***** The records

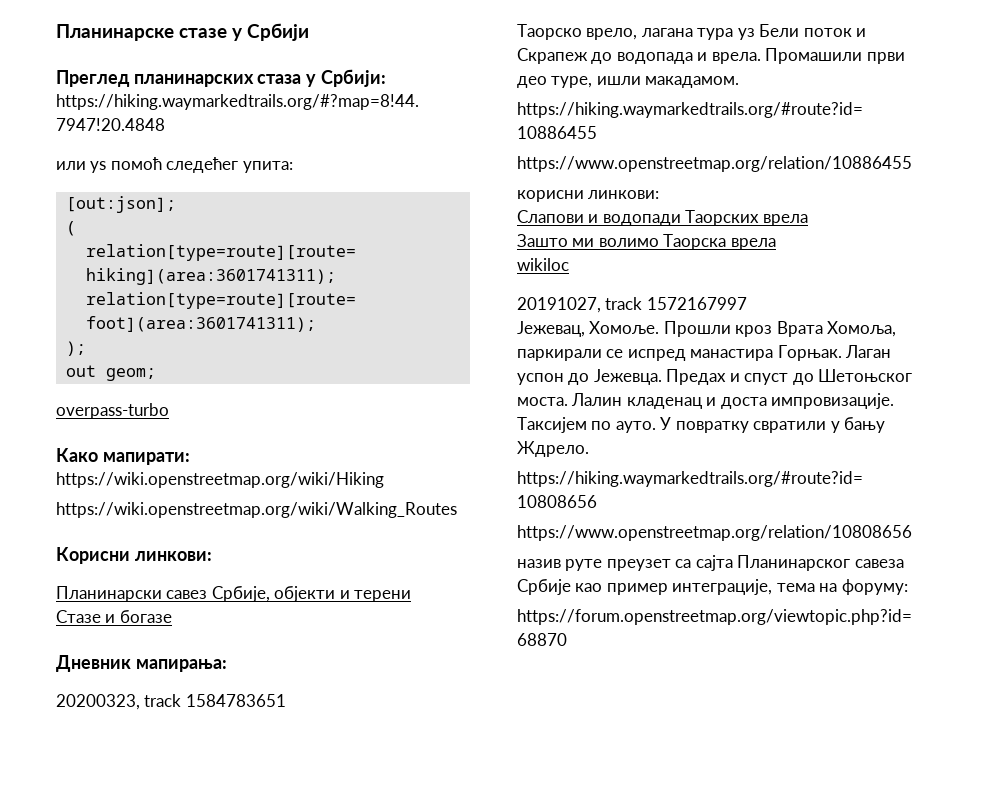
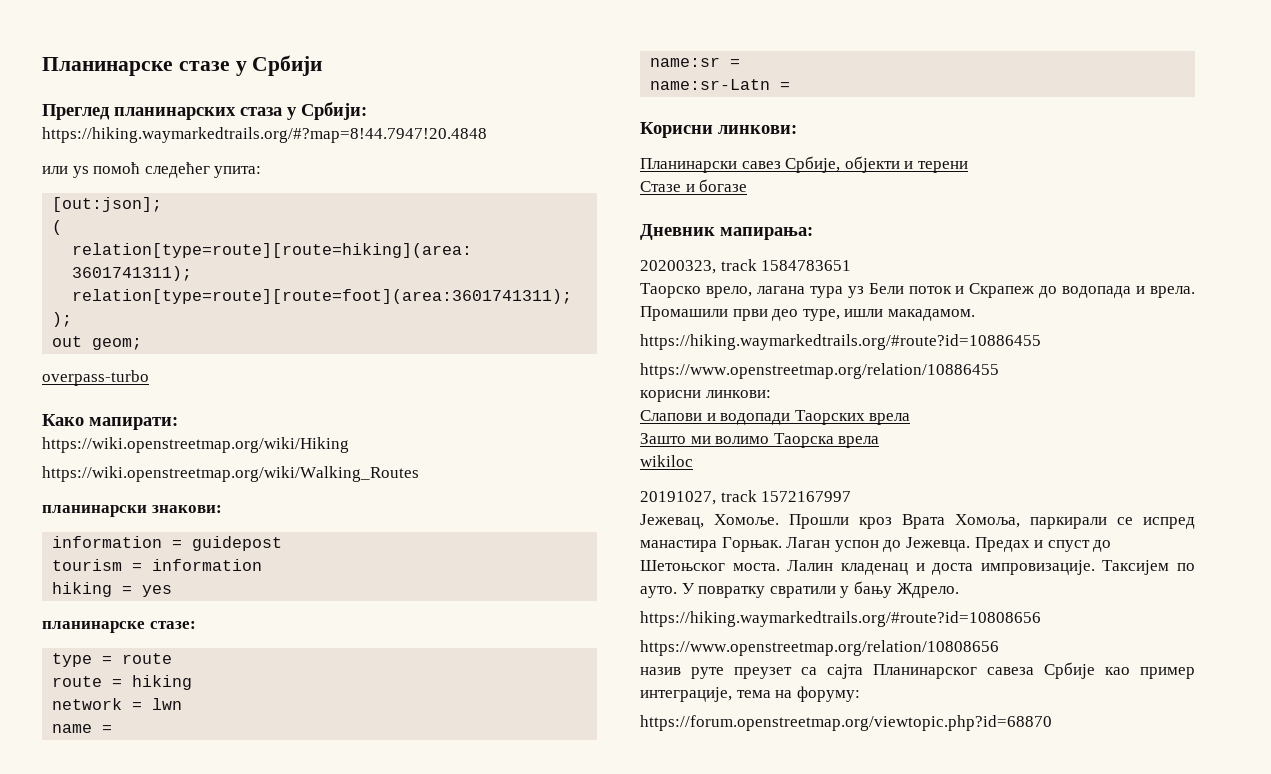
(457, 510) none -> [42,505,222,517] [52,536,283,551] [52,559,263,571] [52,582,173,597] [42,621,196,633] [52,653,173,667] [52,675,193,690] [52,698,183,710] [52,724,113,733] [650,57,741,67] [650,79,791,90] // планинарски знакови: // information = guidepost // tourism = information // hiking = yes // планинарске стазе: // type = route // route = hiking // network = lwn // name = // name:sr = // name:sr-Latn =

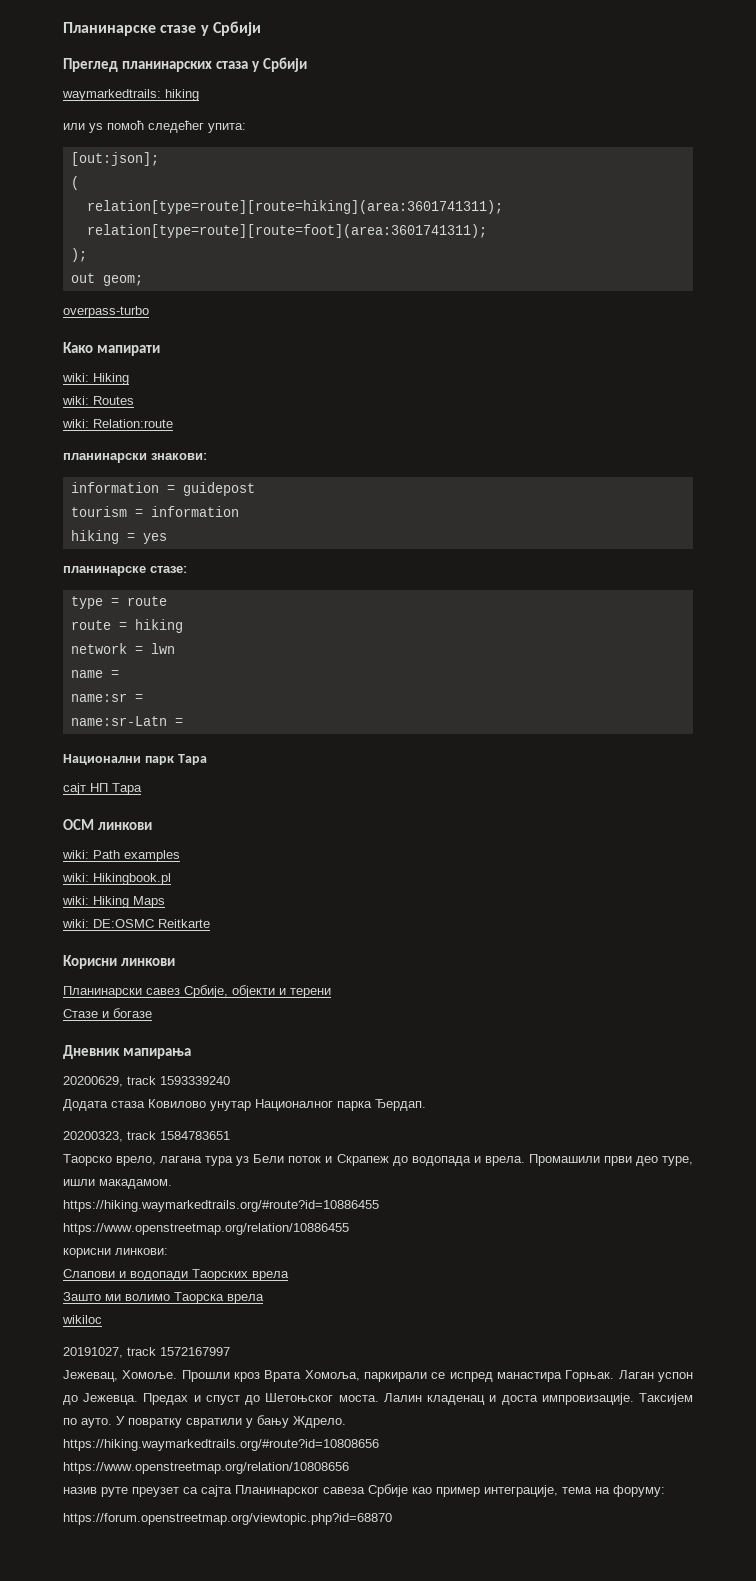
[301,102,367,120] [42,127,487,143] Србији: // https://hiking.waymarkedtrails.org/#?map=8!44.7947!20.4848 -> [262,57,307,72] [62,89,199,101] Србији // waymarkedtrails: hiking
[89,417,178,430] [42,437,349,453] [42,466,419,482] мапирати: // https://wiki.openstreetmap.org/wiki/Hiking // https://wiki.openstreetmap.org/wiki/Walking_Routes -> [96,345,160,356] [62,373,129,385] [62,396,134,405] [62,419,173,428] мапирати // wiki: Hiking // wiki: Routes // wiki: Relation:route
(791, 86) none -> [63,754,207,765] [63,783,142,795] [63,819,152,830] [62,850,180,862] [62,873,171,885] [62,896,165,908] [62,919,210,928] // Национални парк Тара // сајт НП Тара // ОСМ линкови // wiki: Path examples // wiki: Hikingbook.pl // wiki: Hiking Maps // wiki: DE:OSMC Reitkarte
[718,125,797,134] линкови: -> [120,958,175,966] линкови
[720,227,813,240] мапирања: -> [122,1048,191,1059] [63,1076,230,1087] [63,1099,426,1111] мапирања // 20200629, track 1593339240 // Додата стаза Ковилово унутар Националног парка Ђердап.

**********

Activity: Transcribe the whole listing, character for character, but not its images.

Your response:
(457, 510) none -> [42,505,222,517] [52,536,283,551] [52,559,263,571] [52,582,173,597] [42,621,196,633] [52,653,173,667] [52,675,193,690] [52,698,183,710] [52,724,113,733] [650,57,741,67] [650,79,791,90] // планинарски знакови: // information = guidepost // tourism = information // hiking = yes // планинарске стазе: // type = route // route = hiking // network = lwn // name = // name:sr = // name:sr-Latn =

[301,102,367,120] [42,127,487,143] Србији: // https://hiking.waymarkedtrails.org/#?map=8!44.7947!20.4848 -> [262,57,307,72] [62,89,199,101] Србији // waymarkedtrails: hiking
[89,417,178,430] [42,437,349,453] [42,466,419,482] мапирати: // https://wiki.openstreetmap.org/wiki/Hiking // https://wiki.openstreetmap.org/wiki/Walking_Routes -> [96,345,160,356] [62,373,129,385] [62,396,134,405] [62,419,173,428] мапирати // wiki: Hiking // wiki: Routes // wiki: Relation:route
(791, 86) none -> [63,754,207,765] [63,783,142,795] [63,819,152,830] [62,850,180,862] [62,873,171,885] [62,896,165,908] [62,919,210,928] // Национални парк Тара // сајт НП Тара // ОСМ линкови // wiki: Path examples // wiki: Hikingbook.pl // wiki: Hiking Maps // wiki: DE:OSMC Reitkarte
[718,125,797,134] линкови: -> [120,958,175,966] линкови
[720,227,813,240] мапирања: -> [122,1048,191,1059] [63,1076,230,1087] [63,1099,426,1111] мапирања // 20200629, track 1593339240 // Додата стаза Ковилово унутар Националног парка Ђердап.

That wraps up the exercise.